■ Data provided
────────────────────
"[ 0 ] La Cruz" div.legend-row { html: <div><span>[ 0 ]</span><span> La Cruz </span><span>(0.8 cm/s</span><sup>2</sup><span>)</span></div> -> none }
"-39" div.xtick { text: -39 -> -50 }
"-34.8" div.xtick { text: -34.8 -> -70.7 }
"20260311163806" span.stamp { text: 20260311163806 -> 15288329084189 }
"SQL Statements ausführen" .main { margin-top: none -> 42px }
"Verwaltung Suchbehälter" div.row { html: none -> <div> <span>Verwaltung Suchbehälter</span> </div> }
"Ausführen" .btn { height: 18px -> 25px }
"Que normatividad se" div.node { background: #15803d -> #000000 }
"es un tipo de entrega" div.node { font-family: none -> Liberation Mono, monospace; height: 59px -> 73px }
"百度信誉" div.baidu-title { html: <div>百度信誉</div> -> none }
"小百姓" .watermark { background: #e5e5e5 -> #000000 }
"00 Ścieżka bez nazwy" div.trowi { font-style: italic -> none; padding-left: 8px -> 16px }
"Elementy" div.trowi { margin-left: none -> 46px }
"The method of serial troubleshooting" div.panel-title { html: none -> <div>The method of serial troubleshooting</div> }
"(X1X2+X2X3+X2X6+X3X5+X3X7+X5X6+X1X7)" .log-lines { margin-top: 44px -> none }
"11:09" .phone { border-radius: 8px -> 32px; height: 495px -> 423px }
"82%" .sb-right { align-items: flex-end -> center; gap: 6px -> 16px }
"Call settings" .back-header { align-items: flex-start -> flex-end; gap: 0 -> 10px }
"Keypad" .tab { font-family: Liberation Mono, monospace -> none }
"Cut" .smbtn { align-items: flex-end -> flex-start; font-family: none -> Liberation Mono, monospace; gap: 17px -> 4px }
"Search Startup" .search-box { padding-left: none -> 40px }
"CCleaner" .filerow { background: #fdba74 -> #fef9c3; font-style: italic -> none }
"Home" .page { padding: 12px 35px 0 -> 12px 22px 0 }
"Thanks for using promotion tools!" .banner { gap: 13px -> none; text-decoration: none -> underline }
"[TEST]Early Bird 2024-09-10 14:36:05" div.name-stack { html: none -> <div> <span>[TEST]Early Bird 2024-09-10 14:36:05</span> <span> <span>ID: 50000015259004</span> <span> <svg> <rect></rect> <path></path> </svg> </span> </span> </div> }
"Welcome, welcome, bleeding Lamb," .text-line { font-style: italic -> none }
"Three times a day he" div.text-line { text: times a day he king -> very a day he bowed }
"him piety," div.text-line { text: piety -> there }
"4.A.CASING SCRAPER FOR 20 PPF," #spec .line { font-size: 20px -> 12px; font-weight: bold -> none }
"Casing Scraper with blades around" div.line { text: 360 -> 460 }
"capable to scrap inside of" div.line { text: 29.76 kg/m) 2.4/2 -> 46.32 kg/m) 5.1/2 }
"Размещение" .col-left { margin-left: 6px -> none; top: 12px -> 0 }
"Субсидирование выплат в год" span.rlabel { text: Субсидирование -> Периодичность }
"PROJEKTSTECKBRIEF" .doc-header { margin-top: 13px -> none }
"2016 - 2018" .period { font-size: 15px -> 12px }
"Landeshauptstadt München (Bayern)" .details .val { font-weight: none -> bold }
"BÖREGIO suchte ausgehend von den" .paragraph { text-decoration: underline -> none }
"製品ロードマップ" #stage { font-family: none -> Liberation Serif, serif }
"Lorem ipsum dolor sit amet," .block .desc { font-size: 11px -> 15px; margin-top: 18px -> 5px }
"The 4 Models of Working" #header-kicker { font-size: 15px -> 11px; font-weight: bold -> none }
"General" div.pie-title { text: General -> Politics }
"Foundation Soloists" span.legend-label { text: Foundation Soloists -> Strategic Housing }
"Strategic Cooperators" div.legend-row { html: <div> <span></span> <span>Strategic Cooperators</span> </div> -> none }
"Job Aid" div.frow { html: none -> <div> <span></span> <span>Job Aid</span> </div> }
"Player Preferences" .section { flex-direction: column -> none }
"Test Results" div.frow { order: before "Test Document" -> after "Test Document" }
────────────────────
■ Your objective
What you give back must be the stretch above, starting at the line with "margin-top: 13px ->" and ending at the line with "Liberation Serif, serif", copied exactly.

■ Task solution
"PROJEKTSTECKBRIEF" .doc-header { margin-top: 13px -> none }
"2016 - 2018" .period { font-size: 15px -> 12px }
"Landeshauptstadt München (Bayern)" .details .val { font-weight: none -> bold }
"BÖREGIO suchte ausgehend von den" .paragraph { text-decoration: underline -> none }
"製品ロードマップ" #stage { font-family: none -> Liberation Serif, serif }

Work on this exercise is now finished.